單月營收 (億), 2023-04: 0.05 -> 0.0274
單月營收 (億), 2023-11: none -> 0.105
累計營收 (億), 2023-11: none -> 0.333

--

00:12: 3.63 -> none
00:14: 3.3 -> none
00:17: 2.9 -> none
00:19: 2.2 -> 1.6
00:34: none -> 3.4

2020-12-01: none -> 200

What you have to do -> Where a line of the data holds "單月營收", show that line.

Written response ->
單月營收 (億), 2023-04: 0.05 -> 0.0274
單月營收 (億), 2023-11: none -> 0.105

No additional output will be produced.